Shudder. I have only read novels with multiple 1st person narrators a couple of times and it pulled me so swiftly and completely out of both novels I discarded them there and then. It felt strangely disingenuous for the author to suddenly switch to a different 1st person narrator, I found myself genuinely irritated that they hadn't just written the thing in 3rd. Which led me to wonder, does anyone have any examples where this does work?
I personally have never seen that work either. It just feels weird to constantly remind myself of whose head I'm in. To me, first person means that the narrator is actively telling the story and should really only be done when there is a good reason, so switching between first person POVs can be really jarring. I suppose it could work when the different POV characters have very distinct voices, but again, I have yet to see that work as well. I once read a book that was mostly first person, except for a few chapters that were in third limited, so that was even weirder.
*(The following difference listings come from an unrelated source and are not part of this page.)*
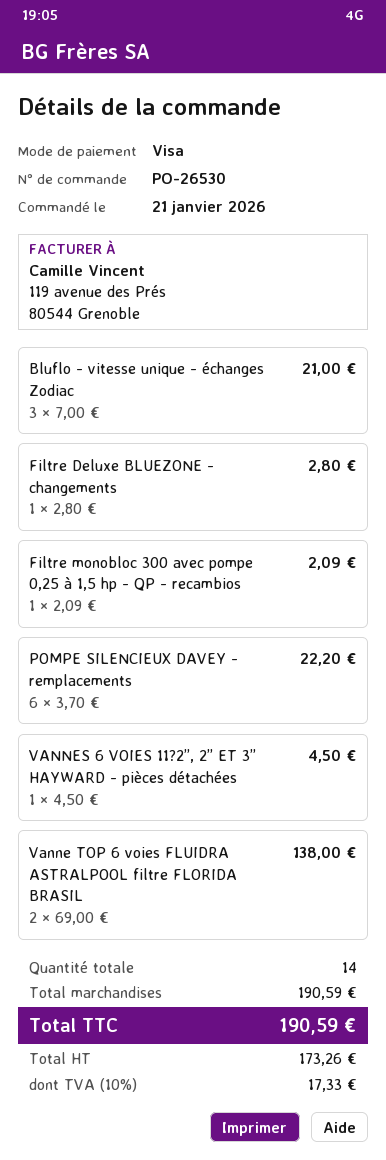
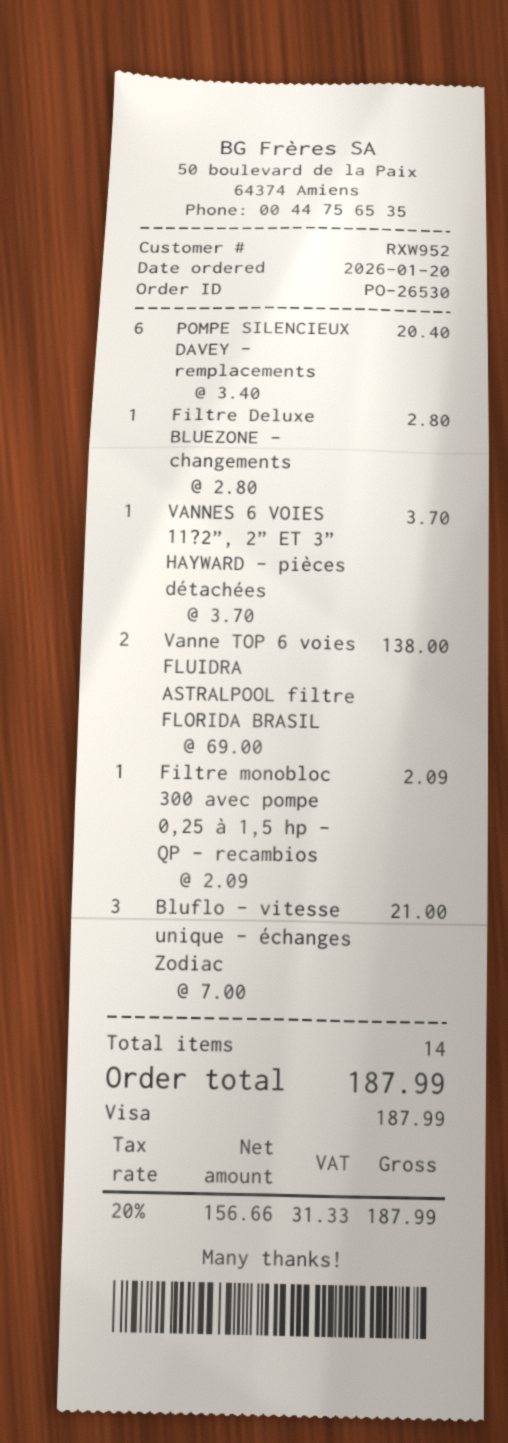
order date: 2026-01-21 -> 2026-01-20
POMPE SILENCIEUX DAVEY - remplacements: 6 x 3.70 = 22.20 -> 6 x 3.40 = 20.40
VANNES 6 VOIES 11?2”, 2” ET 3” HAYWARD - pièces détachées: 1 x 4.50 = 4.50 -> 1 x 3.70 = 3.70
net: 173.26 -> 156.66
tax: 10% = 17.33 -> 20% = 31.33
total: 190.59 -> 187.99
First person perspective is an acquired taste for some. ( I still can't stand it, I 'll read it, but I don't have to like it.) Doing first POV well is tough enough, to try and do multiple first POV is nigh on to cruel. A cinder block tumbling down a flight of stairs is probably smoother.
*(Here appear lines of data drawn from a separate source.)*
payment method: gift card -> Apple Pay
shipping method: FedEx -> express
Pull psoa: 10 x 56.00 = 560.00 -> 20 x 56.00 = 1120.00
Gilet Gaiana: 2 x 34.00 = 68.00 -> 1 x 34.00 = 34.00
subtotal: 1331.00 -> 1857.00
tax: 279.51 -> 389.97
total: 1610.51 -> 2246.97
It's quite common in YA and NA. I'm currently writing the third book in a YA romance series that alternates between the male and female leads' POVs, each in first person. It's useful to have a distinctive voice for each character, and if necessary the breaks can be labelled with the character names to show the shift. But if it doesn't feel natural for you, don't do it. There are lots of ways to write - no need to use one that doesn't seem like a good fit.
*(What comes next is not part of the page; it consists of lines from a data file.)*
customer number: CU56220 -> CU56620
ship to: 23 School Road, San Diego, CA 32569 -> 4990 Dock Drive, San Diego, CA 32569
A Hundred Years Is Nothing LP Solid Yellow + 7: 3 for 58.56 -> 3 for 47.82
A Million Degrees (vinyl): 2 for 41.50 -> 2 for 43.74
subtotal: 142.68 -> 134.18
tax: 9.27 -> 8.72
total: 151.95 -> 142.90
A Home at the End of the World by Pulitzer Prize winner, Michael Cunningham. A moving book, profoundly uncompromising in its humanity. I loved it. I cried. Books rarely make me cry.
Interesting. Looking at the synopsis it seems to be going all out to tug at the heartstrings, it made me think of that Stewie quote "prepare to feeeel, Brian" before playing his rendition of Everything I Do. Does it have a tendency to pile one heart breaking scenario onto another until you feel uncomfortably manipulated?
No.... I would not say that is the modus operandi of the writer in this work. I'm not one to enjoy being emotionally manipulated in books or in film. It is a sad book, to be sure, though. It cannot be denied.
It would be interesting to see a story with multiple first persons... but the question is how you would portray that, because directly saying that "Now this part will be another person's perspective" sort of ruins the story's vibe.
The Poisonwood Bible does this and does it well. I loved the style, and the book. I'm writing a duology. In book one, the one I'm close to finishing, the story is told by a teen girl who grew up in a village. Near the end, the POV of a young man from the city who is the transition character comes in. In the second book the story is about a teen girl who grew up in the city with the young man connecting the two stories. I think it's working.
You'll like it or it'll annoy your balls off, but Bret Easton Ellis's Rules of Attraction. It was actually surprisingly easy to keep track of the characters. Sure, it made me go "Ellis is such a douche" by the time I arrived at a chapter from some French guy's POV. Written in French. That's almost like my writing the entire novel in English and then throwing in one chapter in Finnish. Have fun with the google translate! Oh, except Ellis's book was published in the '80s, so it was just a fuck you at people who don't know French. Entertaining novel though! Resonated even with the 2007 me (I still partied back then), even though it's an '80s product.
A chapter of an English language novel in French? Pretentious wanker. I'm afraid I'll be skipping that book as a matter of principle.
I'd recommend you download/read a sample and see if it grabs you; don't judge a book by its random French chapter. The POVs actually work really well, and the characters have their own voices. It is pretentious, but at the same time, I kinda secretly like it. It doesn't reach Richard Milward level of wankery, and it's better (imo) than Ellis's debut novel Less than Zero. Yes, The Rules of Attraction begins à la Joyce's Finnegan's Wake in the middle of the first sentence: So that's pretty pretentious. And the characters are quite aloof and at times annoying, but I guess I recognized some of my own annoyingness in them, so I could actually relate. Oh yeah, Richard Milward's Apples has several 1st person POVs. I think also the POV of a streetlamp, if I remember correctly. It's readable, unlike his second novel.